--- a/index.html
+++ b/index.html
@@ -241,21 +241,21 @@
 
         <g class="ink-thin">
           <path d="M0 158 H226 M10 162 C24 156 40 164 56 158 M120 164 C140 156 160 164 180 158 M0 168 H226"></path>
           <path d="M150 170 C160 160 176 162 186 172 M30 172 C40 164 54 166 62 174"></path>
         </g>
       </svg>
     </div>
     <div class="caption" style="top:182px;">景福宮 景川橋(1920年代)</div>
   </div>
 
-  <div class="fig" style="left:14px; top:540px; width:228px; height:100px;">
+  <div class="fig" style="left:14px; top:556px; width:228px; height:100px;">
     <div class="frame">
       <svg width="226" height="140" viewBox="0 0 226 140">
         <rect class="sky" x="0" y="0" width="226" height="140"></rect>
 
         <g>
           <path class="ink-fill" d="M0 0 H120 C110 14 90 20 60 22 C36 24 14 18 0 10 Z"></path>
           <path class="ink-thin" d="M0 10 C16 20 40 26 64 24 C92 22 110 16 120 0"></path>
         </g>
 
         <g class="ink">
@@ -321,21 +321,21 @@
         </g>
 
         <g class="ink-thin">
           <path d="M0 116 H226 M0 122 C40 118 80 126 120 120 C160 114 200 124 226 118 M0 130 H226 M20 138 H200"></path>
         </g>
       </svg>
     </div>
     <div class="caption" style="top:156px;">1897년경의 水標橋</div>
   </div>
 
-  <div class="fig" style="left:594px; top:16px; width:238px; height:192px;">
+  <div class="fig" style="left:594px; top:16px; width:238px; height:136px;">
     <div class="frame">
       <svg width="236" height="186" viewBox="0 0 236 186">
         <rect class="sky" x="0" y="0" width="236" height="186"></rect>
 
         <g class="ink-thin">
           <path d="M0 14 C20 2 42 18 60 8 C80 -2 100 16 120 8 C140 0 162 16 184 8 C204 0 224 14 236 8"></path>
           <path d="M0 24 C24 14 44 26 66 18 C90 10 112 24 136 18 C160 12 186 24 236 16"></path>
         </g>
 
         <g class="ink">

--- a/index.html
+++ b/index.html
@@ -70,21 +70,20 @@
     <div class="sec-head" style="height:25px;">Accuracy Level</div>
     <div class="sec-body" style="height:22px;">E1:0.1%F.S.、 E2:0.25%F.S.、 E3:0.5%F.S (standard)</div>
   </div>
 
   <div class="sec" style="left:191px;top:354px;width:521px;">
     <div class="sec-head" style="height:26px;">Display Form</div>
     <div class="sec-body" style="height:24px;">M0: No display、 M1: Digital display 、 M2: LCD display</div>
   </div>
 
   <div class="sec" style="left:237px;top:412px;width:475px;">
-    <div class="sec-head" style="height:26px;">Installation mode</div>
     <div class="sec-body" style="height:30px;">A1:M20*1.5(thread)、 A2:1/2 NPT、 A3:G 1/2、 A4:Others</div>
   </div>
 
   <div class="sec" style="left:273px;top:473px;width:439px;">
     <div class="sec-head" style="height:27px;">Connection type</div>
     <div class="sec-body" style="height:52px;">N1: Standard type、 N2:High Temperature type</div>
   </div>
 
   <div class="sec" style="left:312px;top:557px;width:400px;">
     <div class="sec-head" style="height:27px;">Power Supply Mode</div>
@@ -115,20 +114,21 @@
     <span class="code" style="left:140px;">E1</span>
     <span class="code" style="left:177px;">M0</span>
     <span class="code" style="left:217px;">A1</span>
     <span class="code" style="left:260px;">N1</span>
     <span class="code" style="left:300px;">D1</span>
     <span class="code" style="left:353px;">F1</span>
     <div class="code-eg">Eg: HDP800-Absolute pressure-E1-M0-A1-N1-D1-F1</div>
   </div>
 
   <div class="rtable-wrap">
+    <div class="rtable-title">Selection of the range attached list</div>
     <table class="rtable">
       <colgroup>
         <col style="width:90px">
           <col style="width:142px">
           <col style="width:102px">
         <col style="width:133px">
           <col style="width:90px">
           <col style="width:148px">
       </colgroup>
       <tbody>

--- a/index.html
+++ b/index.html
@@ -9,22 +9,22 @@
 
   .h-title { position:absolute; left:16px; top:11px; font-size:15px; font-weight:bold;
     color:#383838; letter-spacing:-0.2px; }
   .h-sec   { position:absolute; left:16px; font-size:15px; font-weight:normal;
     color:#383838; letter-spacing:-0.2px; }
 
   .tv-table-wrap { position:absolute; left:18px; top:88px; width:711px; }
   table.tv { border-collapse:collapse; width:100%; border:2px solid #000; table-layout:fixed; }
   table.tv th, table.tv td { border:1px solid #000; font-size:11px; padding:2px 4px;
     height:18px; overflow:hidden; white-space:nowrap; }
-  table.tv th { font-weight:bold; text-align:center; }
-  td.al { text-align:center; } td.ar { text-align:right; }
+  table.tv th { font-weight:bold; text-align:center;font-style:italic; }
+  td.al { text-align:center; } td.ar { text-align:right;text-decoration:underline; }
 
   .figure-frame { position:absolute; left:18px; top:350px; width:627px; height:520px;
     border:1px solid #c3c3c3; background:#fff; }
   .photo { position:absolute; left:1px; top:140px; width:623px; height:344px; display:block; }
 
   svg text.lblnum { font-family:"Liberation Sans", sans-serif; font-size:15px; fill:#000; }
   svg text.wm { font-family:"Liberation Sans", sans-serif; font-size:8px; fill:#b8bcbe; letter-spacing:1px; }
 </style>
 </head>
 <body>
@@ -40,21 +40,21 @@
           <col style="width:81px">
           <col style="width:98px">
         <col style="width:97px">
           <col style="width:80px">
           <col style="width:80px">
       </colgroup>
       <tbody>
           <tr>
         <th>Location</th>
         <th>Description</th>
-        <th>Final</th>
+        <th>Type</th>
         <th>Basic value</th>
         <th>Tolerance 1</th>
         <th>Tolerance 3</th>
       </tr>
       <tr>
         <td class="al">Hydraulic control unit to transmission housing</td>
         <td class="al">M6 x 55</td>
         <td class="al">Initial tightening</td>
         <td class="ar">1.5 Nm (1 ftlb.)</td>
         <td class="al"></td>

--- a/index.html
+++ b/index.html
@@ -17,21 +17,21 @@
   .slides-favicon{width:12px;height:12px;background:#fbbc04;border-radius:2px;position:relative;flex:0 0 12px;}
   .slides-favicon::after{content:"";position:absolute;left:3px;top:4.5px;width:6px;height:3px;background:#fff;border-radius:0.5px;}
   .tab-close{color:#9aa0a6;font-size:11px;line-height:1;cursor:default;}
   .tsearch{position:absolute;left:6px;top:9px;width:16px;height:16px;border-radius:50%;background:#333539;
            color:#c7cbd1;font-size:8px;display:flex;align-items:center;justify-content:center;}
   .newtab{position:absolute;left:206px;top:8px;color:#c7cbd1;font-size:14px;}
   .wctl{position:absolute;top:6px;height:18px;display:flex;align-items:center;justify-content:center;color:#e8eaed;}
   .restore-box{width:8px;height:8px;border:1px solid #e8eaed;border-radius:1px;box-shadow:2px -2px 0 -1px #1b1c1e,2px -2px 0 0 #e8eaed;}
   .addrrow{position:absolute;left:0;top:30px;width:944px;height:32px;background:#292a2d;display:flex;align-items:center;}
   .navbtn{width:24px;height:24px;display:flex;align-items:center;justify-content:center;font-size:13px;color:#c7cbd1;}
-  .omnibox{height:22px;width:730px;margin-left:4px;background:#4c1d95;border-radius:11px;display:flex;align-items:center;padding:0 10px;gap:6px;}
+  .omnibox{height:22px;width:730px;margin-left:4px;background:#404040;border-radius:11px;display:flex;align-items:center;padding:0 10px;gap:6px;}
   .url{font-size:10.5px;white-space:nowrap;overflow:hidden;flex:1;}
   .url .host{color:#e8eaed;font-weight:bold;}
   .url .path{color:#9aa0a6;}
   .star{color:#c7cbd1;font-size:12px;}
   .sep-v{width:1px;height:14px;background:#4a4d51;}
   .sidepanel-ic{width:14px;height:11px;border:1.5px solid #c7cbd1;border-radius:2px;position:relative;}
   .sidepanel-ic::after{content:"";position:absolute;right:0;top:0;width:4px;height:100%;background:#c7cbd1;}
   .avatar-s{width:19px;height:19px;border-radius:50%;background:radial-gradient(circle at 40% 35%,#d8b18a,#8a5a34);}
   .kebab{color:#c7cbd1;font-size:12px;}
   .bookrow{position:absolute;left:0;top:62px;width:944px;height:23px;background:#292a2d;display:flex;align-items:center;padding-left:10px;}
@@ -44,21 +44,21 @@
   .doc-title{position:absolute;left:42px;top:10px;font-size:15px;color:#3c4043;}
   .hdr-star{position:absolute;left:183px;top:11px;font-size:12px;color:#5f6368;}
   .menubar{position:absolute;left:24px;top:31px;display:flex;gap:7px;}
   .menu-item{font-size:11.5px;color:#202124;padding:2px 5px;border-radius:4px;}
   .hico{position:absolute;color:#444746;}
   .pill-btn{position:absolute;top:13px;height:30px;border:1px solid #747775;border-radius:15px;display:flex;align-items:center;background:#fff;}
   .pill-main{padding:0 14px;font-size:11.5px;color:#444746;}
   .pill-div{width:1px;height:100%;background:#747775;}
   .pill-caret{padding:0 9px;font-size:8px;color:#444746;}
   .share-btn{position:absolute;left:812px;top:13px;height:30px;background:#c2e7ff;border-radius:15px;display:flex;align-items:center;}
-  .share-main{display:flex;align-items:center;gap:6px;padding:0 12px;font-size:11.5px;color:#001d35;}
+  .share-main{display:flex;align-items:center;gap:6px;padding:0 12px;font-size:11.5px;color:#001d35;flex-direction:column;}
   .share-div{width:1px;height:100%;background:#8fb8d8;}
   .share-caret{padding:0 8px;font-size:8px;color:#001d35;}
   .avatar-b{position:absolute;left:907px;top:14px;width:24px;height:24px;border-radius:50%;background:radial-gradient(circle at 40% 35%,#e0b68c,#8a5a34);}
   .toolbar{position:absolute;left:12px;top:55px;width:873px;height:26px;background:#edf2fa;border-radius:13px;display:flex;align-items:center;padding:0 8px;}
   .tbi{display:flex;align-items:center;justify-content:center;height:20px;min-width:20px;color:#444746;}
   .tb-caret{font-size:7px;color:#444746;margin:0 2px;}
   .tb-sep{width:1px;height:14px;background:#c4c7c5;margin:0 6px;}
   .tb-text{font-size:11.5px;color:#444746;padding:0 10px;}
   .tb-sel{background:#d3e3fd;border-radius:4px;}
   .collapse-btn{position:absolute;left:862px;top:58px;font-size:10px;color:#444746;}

===============

§ TRY IT
Please show each line in the records above that contains "solid".

§ TASK RESPONSE
   table.tv { border-collapse:collapse; width:100%; border:2px solid #000; table-layout:fixed; }
   table.tv th, table.tv td { border:1px solid #000; font-size:11px; padding:2px 4px;
     border:1px solid #c3c3c3; background:#fff; }
   .restore-box{width:8px;height:8px;border:1px solid #e8eaed;border-radius:1px;box-shadow:2px -2px 0 -1px #1b1c1e,2px -2px 0 0 #e8eaed;}
   .sidepanel-ic{width:14px;height:11px;border:1.5px solid #c7cbd1;border-radius:2px;position:relative;}
   .pill-btn{position:absolute;top:13px;height:30px;border:1px solid #747775;border-radius:15px;display:flex;align-items:center;background:#fff;}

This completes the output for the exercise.